Наступила страдная пора. Федор и Майя построили шалаш и даже ночевали на сенокосе. В течение всего лета у них никто не был. Вначале они даже радовались — не отвлекают от работы, а потом стали удивляться.
— Почему люди избегают нас? — часто спрашивала у Федора Майя.
— Наверно, Авдотья всякие слухи про нас распускает, — догадался Федор. — Ладно, все образуется. Вот вернемся домой после страды…
Федор поправился, загорал до черноты, одни зубы блестели.
Когда своей работы много, каким бы день ни был длинным, он пролетает мгновенно. К тому же ночи действительно стали прибывать, дикие утята оперились, вот-вот начнут летать.
Однажды утром пораньше Майя с Федором увидели возле юрты дровни, в которые был впряжен бык. Авдотья выносила из юрты свой жалкий скарб и грузила на дровни.
Майя поняла — Авдотья переезжает — и, конечно, обрадовалась. Откуда было ей знать, что коварная старуха все лето плела свою черную паутину и теперь съезжала со двора, чтобы исполнить то, что задумала.
Приютил Авдотью какой-то житель Хамагаттинского наслега. Вокруг нее собирались старухи и женщины, выслушивали всякий вздор, который Авдотья рассказывала про Майю и распространяла его повсюду. На всех эти рассказы нагоняли такого страху, что люди, как только стемнеет, боялись выходить на улицу. Все больше появлялось таких, которые видели «огонь», слышали «страшный грохот», доносившийся с той стороны, где стоит бывшая усадьба Яковлевых.
Когда Авдотье передавали это, старуха всплескивала руками.
— Она!.. Вот божье наказание!
Если кто-нибудь умирал или заболевал — виновата во всем Майя.

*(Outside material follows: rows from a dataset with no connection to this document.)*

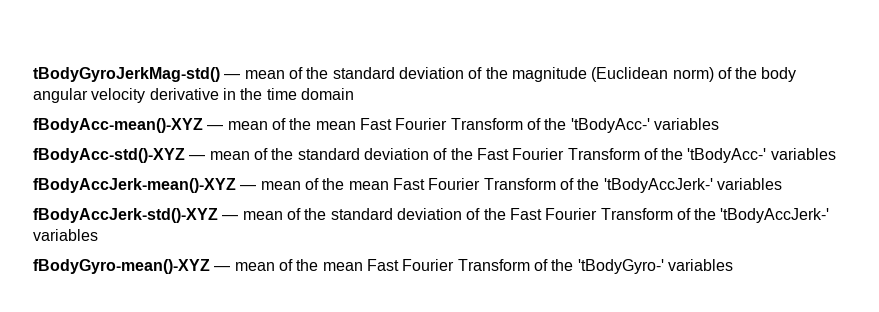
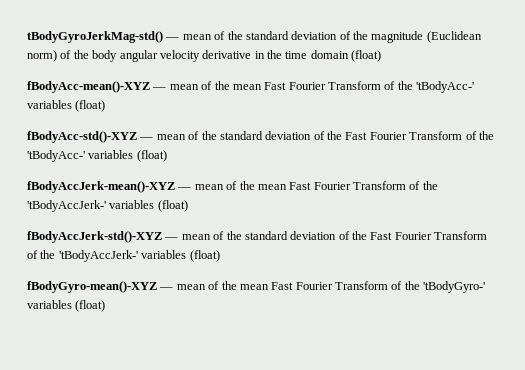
(354, 94) none -> [351,50,382,62] (float)
(719, 124) none -> [75,100,106,112] (float)
(836, 154) none -> [136,150,167,162] (float)
(782, 184) none -> [157,200,188,212] (float)
(98, 235) none -> [189,250,220,262] (float)
(733, 265) none -> [75,300,106,312] (float)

Повсюду стали открыто поговаривать:
— Как бы избавиться от нее!..
— Пока она здесь, житья никому не будет!..
Если это говорилось при Авдотье, та будто к слову вспомнила, как, бывало, в старину люди спасались от демонов.
— Я была еще девочкой, когда по свету белому бродил демон, вроде этого, — округлив глаза, начинала рассказывать Авдотья. — Звали демона призраком Таастааха. Тоже в виде женщины молодой, красивой. Как и эта жила своим домом, мужа имела и даже ребеночка. И наслала она мор на Таастаахский и Хатырыкский наслеги. Мрут люди и мрут, думали, никого не останется. И если бы не один умный старик, все бы вымерли.
— Как же он спас людей, тот старик? — спросили у Авдотьи.
На лице Авдотьи промелькнул испуг. Она обвела всех глазами, посмотрела, закрыты ли окна, двери, и таинственным шепотом сказала:
— Посоветовал загородить ее дверь осиновым крестом и поджечь дом. Нечистый дух очень боится креста из сырой осины и никуда не может убежать, а огонь очищает, сжигает все, даже чертей. Вот так ее уничтожили.
С тех пор жители всей округи стали делать крестики из осиновых лучинок и ставить их над воротами, окнами, дверями, в надежде спастись от Майи.
Осенью люди больше болеют, чем летом, и похорон осенью больше. Все шишки теперь валились на Майю — это она накликала мор.
Авдотья — жила она у Чэмэта Семена — все чаще и чаще рассказывала, как покарали нечистого духа в Таастаахе. Хотя она и не советовала открыто сжечь Майю, но все понимали, к чему старуха клонит, и однажды Чэмэт сказал:
— Все это так… Но ведь она, как и мы, ходит, разговаривает, работает, как и мы… И вдруг взять и поджечь заживо… Ведь страшно.
Постаревший Толлор Николай, с продолговатым лицом, с темно-русыми волосами, свисающими с головы, точно трава с кочки, вытащил из-за голенища торбаса табакерку, дробно постучал по ней изогнутым пальцем с черным ногтем.